Concrètement, la mise en œuvre de l'accord-cadre, chaque victime dépose une demande d'indemnisation à Sedgwick, qui doit – après l'étude de ce dossier – lui faire une proposition financière, appelée «offre», à la hauteur des dommages subis lors de l'explosion. Si la victime est d'accord, elle peut signer et le dossier part à la Mairie de Paris, qui débloque ensuite les fonds.
«Mais comment appliquer cet accord-cadre si nous ne sommes pas d'accord avec Sedgwick sur certaines interprétations ?», lance Me Elsa Crozatier, avocate de l'association Trévise Ensemble, qui explique que la plupart des offres formulées par l'assureur ne sont pas à la hauteur du préjudice subi par ses clients.
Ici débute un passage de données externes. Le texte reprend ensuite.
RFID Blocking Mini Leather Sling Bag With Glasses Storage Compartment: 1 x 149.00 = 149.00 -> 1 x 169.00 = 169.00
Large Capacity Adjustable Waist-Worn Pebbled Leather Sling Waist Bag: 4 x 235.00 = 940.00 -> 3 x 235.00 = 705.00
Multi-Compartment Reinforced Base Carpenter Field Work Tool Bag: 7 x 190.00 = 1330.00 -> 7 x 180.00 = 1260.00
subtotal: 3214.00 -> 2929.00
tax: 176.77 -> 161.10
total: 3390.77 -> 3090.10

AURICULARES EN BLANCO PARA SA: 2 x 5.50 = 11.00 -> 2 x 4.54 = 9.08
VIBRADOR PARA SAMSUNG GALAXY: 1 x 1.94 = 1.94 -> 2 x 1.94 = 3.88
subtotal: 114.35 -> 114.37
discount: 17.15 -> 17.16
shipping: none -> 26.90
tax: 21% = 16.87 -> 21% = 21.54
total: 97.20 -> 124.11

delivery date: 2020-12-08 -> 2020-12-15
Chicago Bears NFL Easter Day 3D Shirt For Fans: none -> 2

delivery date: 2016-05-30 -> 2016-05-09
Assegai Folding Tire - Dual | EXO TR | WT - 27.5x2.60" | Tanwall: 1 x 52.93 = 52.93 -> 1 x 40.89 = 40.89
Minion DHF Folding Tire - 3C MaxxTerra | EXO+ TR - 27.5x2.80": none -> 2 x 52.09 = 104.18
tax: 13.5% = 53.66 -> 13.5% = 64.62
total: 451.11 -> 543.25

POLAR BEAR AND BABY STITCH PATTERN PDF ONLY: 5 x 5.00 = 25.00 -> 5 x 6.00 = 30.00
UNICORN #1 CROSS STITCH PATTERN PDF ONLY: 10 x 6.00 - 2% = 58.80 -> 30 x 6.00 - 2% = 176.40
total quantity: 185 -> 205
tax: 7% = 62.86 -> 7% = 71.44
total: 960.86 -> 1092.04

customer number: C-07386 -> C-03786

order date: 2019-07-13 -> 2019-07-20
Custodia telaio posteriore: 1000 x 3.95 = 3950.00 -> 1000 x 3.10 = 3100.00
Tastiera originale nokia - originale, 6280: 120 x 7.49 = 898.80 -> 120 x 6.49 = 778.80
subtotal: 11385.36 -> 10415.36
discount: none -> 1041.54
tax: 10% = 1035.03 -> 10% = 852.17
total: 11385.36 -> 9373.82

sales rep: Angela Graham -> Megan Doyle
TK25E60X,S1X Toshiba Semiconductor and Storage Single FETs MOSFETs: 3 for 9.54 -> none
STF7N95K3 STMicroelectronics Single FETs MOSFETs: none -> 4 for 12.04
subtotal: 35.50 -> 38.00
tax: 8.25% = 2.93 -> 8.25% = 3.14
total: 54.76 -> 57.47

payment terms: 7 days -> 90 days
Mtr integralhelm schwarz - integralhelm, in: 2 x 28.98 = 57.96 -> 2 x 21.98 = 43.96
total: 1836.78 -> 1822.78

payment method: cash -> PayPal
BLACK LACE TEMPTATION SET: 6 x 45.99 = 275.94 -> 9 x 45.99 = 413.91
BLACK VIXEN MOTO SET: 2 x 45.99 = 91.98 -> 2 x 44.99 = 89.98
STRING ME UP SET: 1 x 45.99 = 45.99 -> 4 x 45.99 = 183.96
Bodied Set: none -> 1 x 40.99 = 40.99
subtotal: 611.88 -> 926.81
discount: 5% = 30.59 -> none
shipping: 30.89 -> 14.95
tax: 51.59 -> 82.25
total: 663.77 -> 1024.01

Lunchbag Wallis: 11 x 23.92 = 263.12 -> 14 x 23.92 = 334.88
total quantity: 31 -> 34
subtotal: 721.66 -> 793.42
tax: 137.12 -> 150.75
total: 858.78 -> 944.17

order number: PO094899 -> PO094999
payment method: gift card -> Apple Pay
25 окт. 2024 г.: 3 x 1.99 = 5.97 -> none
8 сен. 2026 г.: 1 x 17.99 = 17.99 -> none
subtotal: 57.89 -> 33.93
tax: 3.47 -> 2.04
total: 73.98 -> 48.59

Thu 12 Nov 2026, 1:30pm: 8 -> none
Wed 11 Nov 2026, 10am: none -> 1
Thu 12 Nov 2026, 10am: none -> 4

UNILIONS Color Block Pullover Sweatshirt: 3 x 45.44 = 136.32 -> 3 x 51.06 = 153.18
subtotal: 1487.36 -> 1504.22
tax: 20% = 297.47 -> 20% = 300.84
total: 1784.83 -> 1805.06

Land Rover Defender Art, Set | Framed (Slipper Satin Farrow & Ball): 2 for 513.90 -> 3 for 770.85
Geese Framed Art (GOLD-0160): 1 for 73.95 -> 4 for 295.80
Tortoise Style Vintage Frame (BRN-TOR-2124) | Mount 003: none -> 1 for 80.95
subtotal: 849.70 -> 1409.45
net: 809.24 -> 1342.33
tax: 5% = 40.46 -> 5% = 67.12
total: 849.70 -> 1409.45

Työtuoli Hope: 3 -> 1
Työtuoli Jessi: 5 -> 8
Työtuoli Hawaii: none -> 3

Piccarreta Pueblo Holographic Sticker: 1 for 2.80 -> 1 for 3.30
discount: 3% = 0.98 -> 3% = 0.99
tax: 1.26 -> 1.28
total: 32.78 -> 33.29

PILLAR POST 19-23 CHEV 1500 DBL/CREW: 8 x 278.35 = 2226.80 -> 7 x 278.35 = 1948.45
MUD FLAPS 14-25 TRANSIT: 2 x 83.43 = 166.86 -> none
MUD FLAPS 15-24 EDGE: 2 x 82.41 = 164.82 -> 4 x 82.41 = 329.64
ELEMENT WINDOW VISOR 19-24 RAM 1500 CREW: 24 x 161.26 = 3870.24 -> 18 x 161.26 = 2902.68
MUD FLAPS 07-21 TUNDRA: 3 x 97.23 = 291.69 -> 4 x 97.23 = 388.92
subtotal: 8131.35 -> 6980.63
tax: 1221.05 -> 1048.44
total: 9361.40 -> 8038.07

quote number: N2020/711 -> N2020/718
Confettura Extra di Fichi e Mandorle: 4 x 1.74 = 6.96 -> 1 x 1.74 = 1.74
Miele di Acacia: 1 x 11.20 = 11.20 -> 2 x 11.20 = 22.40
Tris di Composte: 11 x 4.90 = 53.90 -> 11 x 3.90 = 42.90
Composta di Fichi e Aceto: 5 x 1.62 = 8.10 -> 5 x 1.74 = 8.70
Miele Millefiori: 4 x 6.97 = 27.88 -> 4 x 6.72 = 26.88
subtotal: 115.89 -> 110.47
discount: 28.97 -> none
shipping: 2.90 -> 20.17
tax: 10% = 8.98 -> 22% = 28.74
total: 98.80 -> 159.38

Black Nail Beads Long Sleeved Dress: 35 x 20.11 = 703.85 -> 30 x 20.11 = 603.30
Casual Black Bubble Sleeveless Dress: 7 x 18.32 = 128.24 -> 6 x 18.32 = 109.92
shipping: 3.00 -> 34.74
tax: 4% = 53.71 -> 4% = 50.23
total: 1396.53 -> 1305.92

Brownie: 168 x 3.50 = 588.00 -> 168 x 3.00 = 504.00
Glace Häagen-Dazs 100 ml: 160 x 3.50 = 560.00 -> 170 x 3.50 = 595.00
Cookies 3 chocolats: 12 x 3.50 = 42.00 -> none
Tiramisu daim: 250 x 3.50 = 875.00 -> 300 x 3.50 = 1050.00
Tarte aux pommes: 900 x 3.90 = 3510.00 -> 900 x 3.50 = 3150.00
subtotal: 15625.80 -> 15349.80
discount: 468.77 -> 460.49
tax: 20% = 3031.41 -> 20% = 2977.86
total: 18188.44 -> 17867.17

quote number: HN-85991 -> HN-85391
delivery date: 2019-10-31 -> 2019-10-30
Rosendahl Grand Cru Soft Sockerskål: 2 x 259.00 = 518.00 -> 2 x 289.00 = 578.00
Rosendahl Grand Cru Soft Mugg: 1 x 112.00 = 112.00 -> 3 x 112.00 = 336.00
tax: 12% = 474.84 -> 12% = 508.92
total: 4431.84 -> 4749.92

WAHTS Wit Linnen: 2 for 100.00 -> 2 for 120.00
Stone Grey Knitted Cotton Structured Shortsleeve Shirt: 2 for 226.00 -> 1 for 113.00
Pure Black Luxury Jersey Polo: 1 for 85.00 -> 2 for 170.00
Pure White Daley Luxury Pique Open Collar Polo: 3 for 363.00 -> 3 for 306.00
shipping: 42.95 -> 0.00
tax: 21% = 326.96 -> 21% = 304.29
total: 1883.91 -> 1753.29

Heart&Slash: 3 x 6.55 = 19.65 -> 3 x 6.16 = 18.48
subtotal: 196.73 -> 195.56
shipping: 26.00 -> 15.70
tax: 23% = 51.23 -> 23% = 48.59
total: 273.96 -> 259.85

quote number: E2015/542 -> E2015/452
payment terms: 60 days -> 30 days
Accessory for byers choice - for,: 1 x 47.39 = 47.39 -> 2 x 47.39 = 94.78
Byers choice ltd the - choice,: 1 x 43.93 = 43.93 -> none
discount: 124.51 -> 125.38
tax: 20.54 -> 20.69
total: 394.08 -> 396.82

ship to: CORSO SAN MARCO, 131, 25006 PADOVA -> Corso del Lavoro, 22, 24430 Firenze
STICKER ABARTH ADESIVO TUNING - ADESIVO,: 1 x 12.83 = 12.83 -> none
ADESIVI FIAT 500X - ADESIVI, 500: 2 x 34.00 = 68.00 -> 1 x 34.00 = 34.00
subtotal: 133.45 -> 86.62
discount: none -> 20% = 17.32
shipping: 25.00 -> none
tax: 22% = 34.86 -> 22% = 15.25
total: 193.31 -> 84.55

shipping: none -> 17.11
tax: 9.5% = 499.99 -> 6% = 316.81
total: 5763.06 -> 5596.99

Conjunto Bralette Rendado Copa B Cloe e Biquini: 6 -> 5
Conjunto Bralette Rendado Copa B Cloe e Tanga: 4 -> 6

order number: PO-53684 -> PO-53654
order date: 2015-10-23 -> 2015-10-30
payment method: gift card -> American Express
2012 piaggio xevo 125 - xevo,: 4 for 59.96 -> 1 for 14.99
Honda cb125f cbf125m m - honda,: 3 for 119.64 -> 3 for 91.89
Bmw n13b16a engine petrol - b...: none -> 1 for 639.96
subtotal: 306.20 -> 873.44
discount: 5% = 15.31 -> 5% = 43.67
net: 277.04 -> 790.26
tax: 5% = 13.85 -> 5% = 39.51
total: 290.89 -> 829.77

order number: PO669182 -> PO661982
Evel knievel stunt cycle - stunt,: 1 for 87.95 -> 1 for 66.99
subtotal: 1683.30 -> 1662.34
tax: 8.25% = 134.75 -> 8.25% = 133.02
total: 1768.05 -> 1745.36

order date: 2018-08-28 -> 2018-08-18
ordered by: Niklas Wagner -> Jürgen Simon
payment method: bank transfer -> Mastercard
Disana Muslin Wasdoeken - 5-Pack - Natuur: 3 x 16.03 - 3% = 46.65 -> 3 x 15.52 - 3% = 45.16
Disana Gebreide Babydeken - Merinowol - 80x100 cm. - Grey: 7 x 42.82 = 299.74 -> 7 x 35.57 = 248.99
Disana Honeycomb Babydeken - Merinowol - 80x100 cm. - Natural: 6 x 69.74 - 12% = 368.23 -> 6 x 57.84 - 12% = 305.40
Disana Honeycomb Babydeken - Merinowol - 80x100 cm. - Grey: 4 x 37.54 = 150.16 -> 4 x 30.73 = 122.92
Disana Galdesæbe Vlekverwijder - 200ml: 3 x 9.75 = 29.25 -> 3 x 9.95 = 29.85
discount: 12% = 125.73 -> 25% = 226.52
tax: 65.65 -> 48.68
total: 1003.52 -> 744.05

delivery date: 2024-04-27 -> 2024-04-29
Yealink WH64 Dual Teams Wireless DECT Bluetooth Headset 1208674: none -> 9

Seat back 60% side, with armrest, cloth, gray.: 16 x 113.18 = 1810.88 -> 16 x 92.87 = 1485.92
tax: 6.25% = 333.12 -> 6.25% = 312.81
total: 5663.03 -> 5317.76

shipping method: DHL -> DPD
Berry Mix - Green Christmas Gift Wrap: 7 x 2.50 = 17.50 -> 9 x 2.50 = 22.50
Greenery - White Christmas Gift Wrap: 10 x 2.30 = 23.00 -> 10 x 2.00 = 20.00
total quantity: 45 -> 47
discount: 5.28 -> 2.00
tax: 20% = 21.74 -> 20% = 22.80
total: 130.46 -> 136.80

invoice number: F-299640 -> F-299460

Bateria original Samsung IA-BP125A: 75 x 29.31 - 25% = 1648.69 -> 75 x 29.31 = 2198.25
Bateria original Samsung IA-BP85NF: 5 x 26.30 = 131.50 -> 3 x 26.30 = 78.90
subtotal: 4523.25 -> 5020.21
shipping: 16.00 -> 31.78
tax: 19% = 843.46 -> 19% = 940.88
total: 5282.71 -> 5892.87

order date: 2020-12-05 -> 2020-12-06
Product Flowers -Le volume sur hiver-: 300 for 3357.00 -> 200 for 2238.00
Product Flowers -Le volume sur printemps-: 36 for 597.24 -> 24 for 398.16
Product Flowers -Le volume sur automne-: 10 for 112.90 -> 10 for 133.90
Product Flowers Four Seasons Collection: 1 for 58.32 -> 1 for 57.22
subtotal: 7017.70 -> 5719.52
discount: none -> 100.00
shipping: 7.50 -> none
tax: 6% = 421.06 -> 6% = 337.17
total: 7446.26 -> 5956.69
«En gros, ils ne veulent pas payer», renchérit son confrère, Me Jean-Baptiste Mahieu, avocat de l'association VRET, qui ajoute que les discussions sont en cours pour réussir à trouver un accord. Et de confier : «plus qu'un montant, c'est de prendre en compte ce drame horrible tout à fait particulier que nous souhaitons obtenir, mais ça, on a du mal à le faire entendre».
Onze dossiers seulement déposés à la mairie
Souvent accusée de ne rien faire, la municipalité parisienne se défend de son côté de bloquer quoi que ce soit et explique que les dossiers sont toujours entre les mains de Sedgwick. «Seulement 11 dossiers» alors qu'on compte plusieurs centaines de victimes ont été déposés à la municipalité, après qu'un accord sur une offre a été trouvé, explique-t-on à l'Hôtel de Ville.
Un discours que n'entendent pas les avocats des victimes, qui déplorent que si les dossiers n'arrivent pas à la Mairie de Paris, c'est que les offres sont trop maigres et ne peuvent donc en l'état pas être signées. En outre, ils rappellent que la municipalité parisienne siège aux commissions de Sedgwick à chaque fois qu'une offre est formulée, et qu'elle ne découvre donc pas aujourd'hui que seulement 11 dossiers sont à la hauteur.